James O. Page JD (August 7, 1936 – September 4, 2004) was recognized as a leading authority on United States emergency medical services (EMS). James was born in Alhambra, California, and frequently moved between California and Kansas as a youth. After holding a number of jobs, including an ambulance attendant in East Los Angeles, he received his first job in the fire service with Monterey Park Fire Department.  After failing a medical clearance with Los Angeles City Fire Department Page served in the Los Angeles County Fire Department for 16 years rising to the rank of Battalion Chief. While working with the department, he began his studies in law at Southwestern Law School. Recognizing an opportunity, management in the Los Angeles County Fire Department placed problematic firefighters under Page's supervision hoping that his litigious training would hasten their dismissal. However, Page refused to serve as the department's "executioner."

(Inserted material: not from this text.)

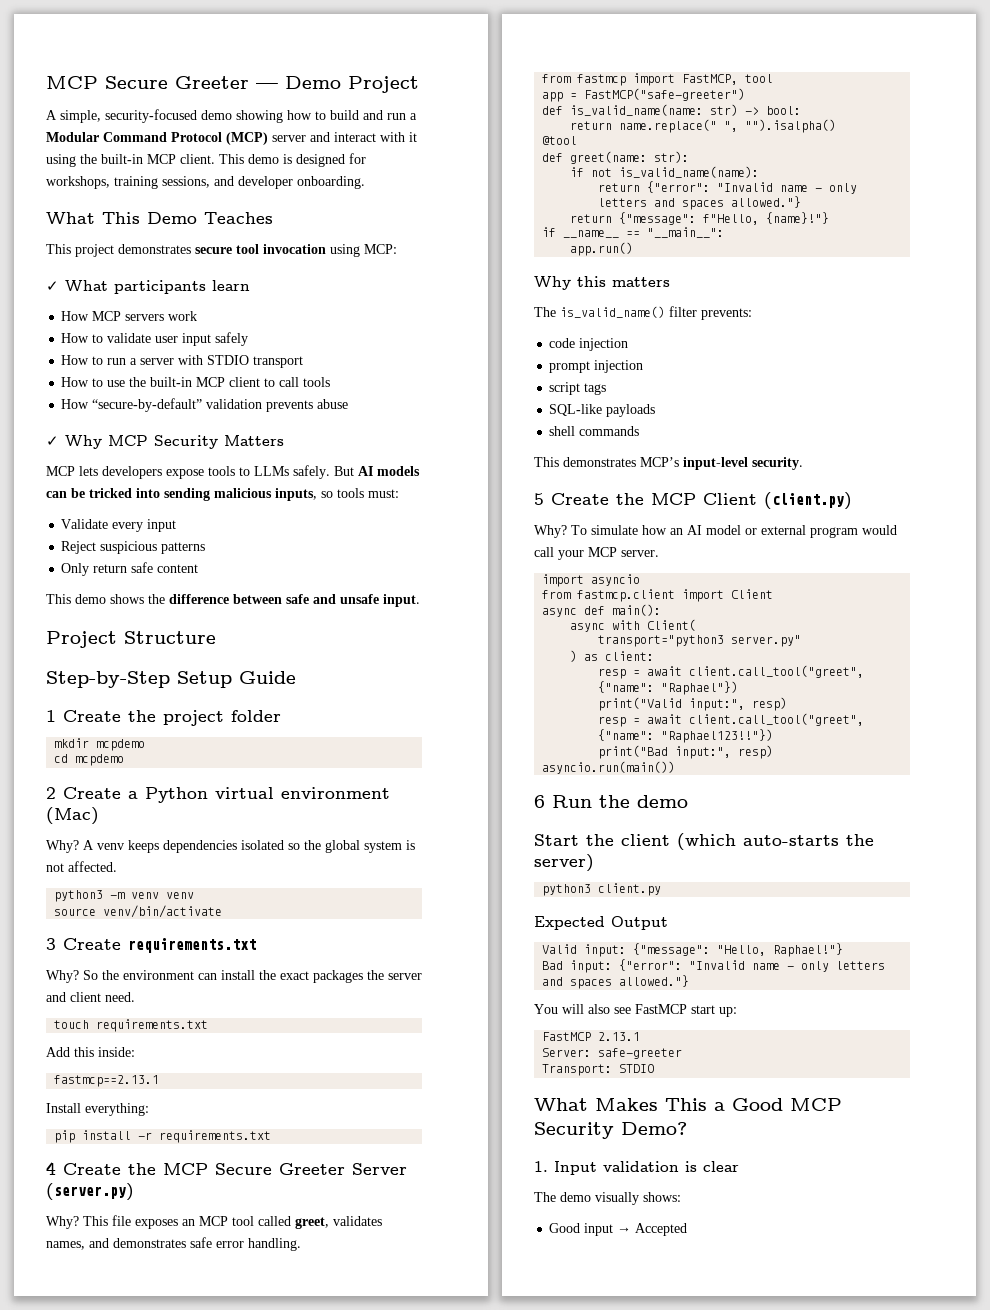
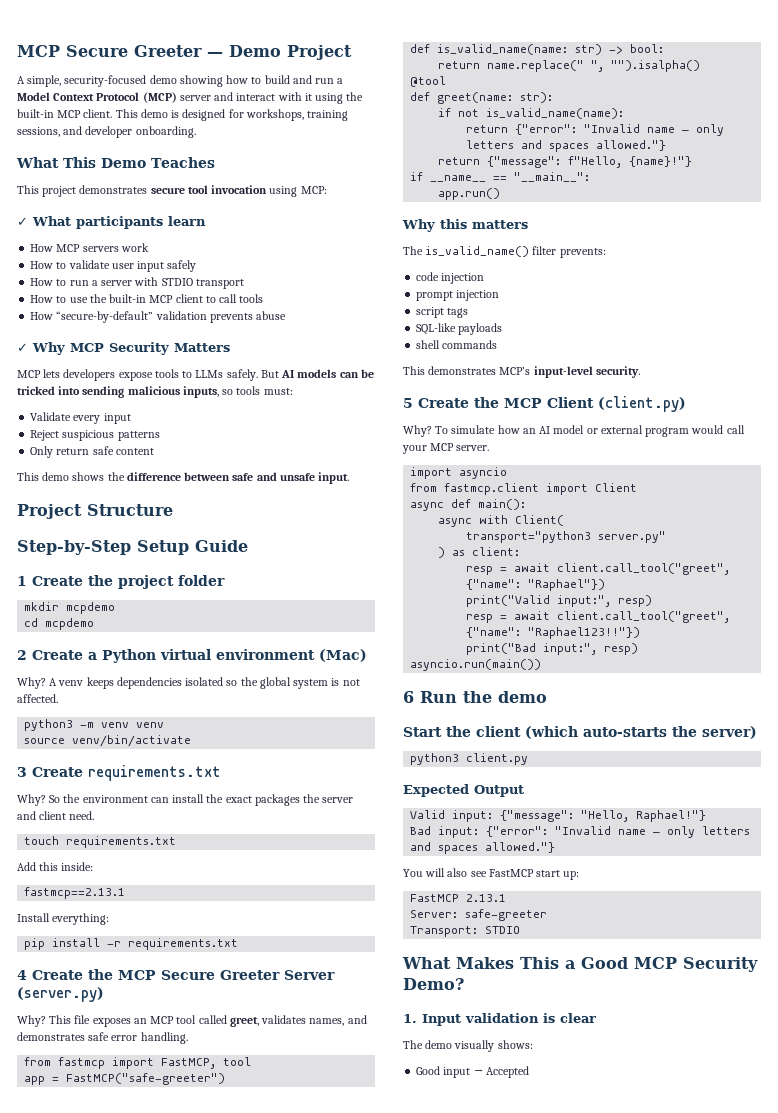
- A simple, security-focused demo showing how to build and run a Modular Command Protocol (MCP) server and interact with it using the built-in MCP client.
+ A simple, security-focused demo showing how to build and run a Model Context Protocol (MCP) server and interact with it using the built-in MCP client.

In 1973 he was appointed as the first director of North Carolina's statewide EMS system. North Carolina gained a national reputation for excellence in pre-hospital care during his tenure. In 1975, he was appointed as Executive Director of Lakes Area Emergency Medical Services in Buffalo, NY and spearheaded the development and implementation of the 8-county western New York EMS system.

During the early 1970s Jim Page served as a technical advisor for NBC Television's popular show Emergency! This program captured the US public's imagination and created a public demand for quality pre-hospital care. In 1976 Page took the leadership reins of the ACT Foundation becoming a popular public speaker, advisor, and author of topics in emergency medicine. The character of Johnny Gage, a paramedic that appeared on the series was considered to have been named in honor of Page, although the name had been changed, so as to keep in context.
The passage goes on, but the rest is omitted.